--- Instructions for the task ---
Begin at the line containing "- The following" in the entries below and end at the line containing "- After that, you"; transcribe that range exactly and nothing outside it.

─── Source data

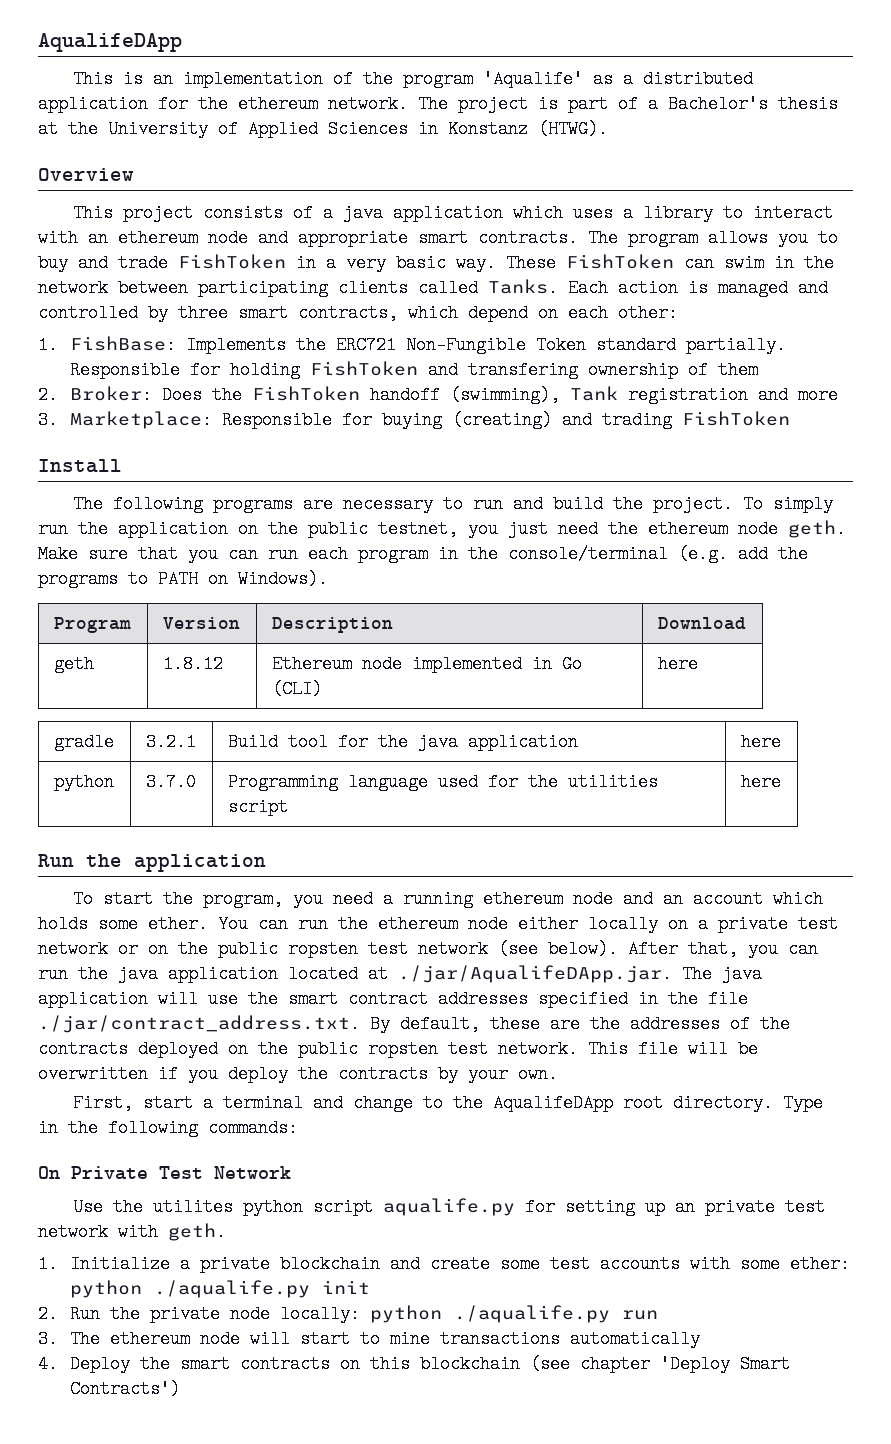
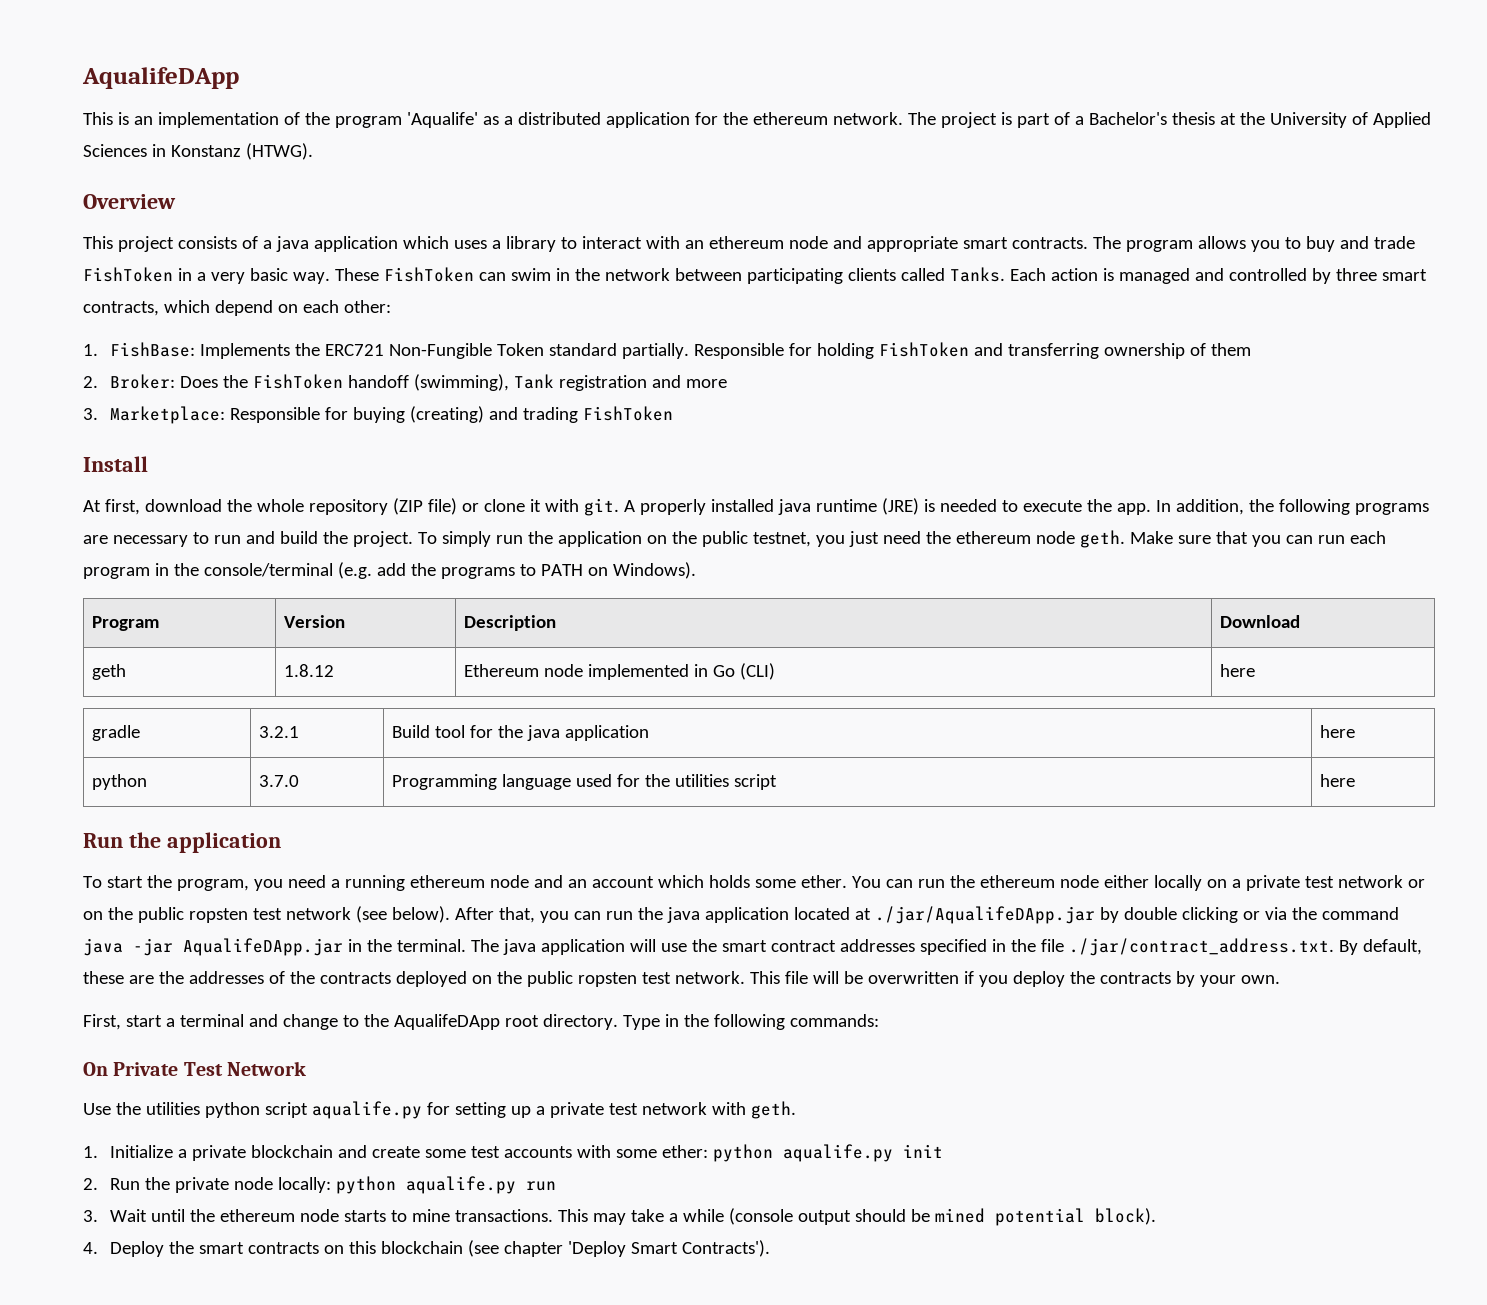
- Responsible for holding FishToken and transfering ownership of them
+ Responsible for holding FishToken and transferring ownership of them
- The following programs are necessary to run and build the project.
+ At first, download the whole repository (ZIP file) or clone it with git. A properly installed java runtime (JRE) is needed to execute the app. In addition, the following programs are necessary to run and build the project.
- After that, you can run the java application located at ./jar/AqualifeDApp.jar. The java application will use the smart contract addresses specified in the file ./jar/contract_address.txt. By default, these are the addresses of the contracts deployed on the public ropsten test network.
+ After that, you can run the java application located at ./jar/AqualifeDApp.jar by double clicking or via the command java -jar AqualifeDApp.jar in the terminal. The java application will use the smart contract addresses specified in the file ./jar/contract_address.txt. By default, these are the addresses of the contracts deployed on the public ropsten test network.
- Use the utilites python script aqualife.py for setting up an private test network with geth.
+ Use the utilities python script aqualife.py for setting up a private test network with geth.
- 1. Initialize a private blockchain and create some test accounts with some ether: python ./aqualife.py init
+ 1. Initialize a private blockchain and create some test accounts with some ether: python aqualife.py init
- 2. Run the private node locally: python ./aqualife.py run
+ 2. Run the private node locally: python aqualife.py run
- 3. The ethereum node will start to mine transactions automatically
+ 3. Wait until the ethereum node starts to mine transactions. This may take a while (console output should be mined potential block).
- 4. Deploy the smart contracts on this blockchain (see chapter 'Deploy Smart Contracts')
+ 4. Deploy the smart contracts on this blockchain (see chapter 'Deploy Smart Contracts').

──────

--- Worked solution ---
- The following programs are necessary to run and build the project.
+ At first, download the whole repository (ZIP file) or clone it with git. A properly installed java runtime (JRE) is needed to execute the app. In addition, the following programs are necessary to run and build the project.
- After that, you can run the java application located at ./jar/AqualifeDApp.jar. The java application will use the smart contract addresses specified in the file ./jar/contract_address.txt. By default, these are the addresses of the contracts deployed on the public ropsten test network.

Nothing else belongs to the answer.